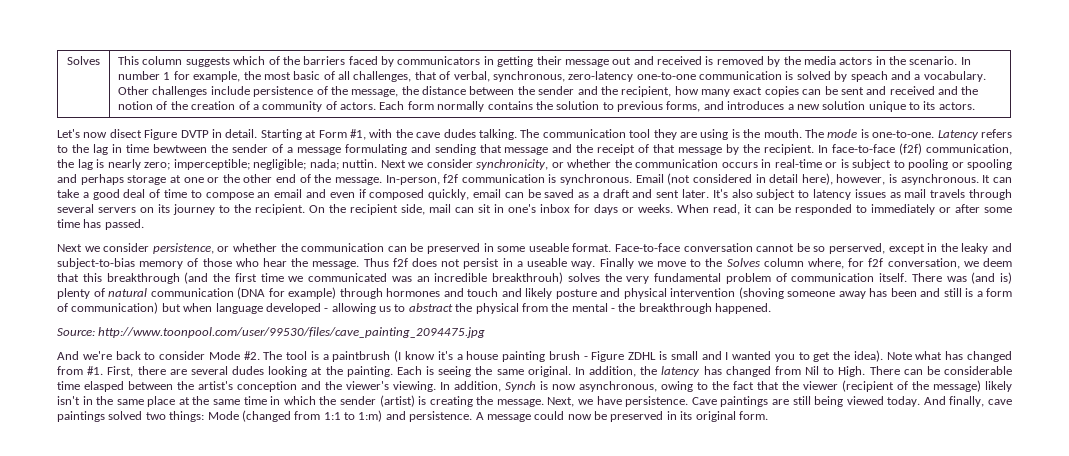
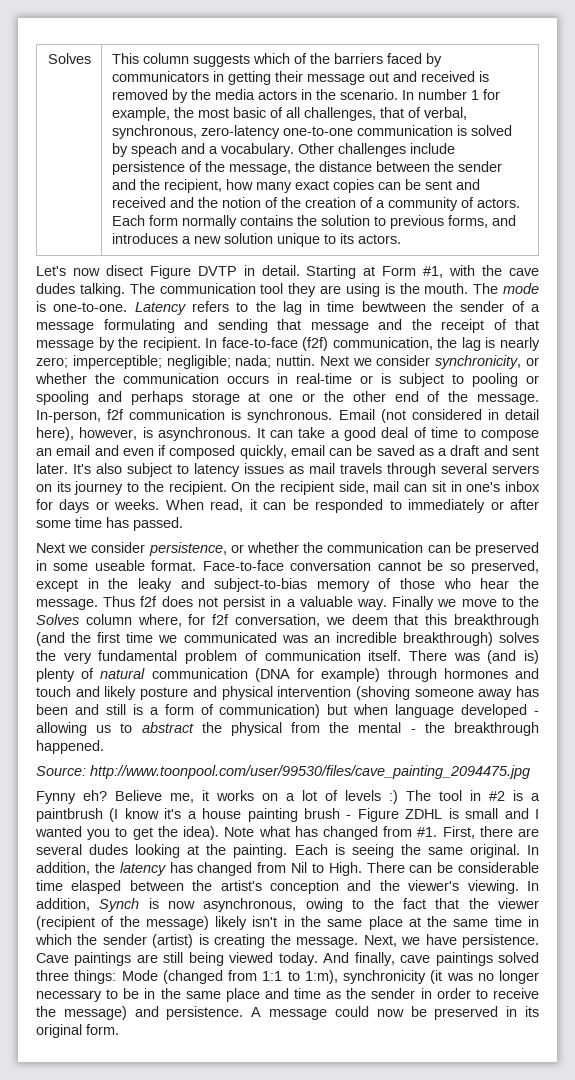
[829,243,886,254] perserved, -> [471,560,539,574] preserved,
[527,258,568,267] useable -> [299,596,353,607] valuable
[492,272,563,284] breakthrouh) -> [402,632,493,646] breakthrough)
[57,351,308,360] And we're back to consider Mode #2. The tool -> [36,790,505,804] Fynny eh? Believe me, it works on a lot of levels :) The tool in #2
[145,412,166,420] two -> [36,970,69,981] three
[358,410,383,422] 1:m) -> [304,970,539,984] [36,988,539,1002] [36,1006,127,1020] 1:m), synchronicity (it was no longer necessary to be in the same place and time as the sender in order to receive the message)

+++

▶ _Instructions to follow_: From the first line to the last, reproduce the records above exactly and skip the pictures.

▶ _Response to this exercise_:
[829,243,886,254] perserved, -> [471,560,539,574] preserved,
[527,258,568,267] useable -> [299,596,353,607] valuable
[492,272,563,284] breakthrouh) -> [402,632,493,646] breakthrough)
[57,351,308,360] And we're back to consider Mode #2. The tool -> [36,790,505,804] Fynny eh? Believe me, it works on a lot of levels :) The tool in #2
[145,412,166,420] two -> [36,970,69,981] three
[358,410,383,422] 1:m) -> [304,970,539,984] [36,988,539,1002] [36,1006,127,1020] 1:m), synchronicity (it was no longer necessary to be in the same place and time as the sender in order to receive the message)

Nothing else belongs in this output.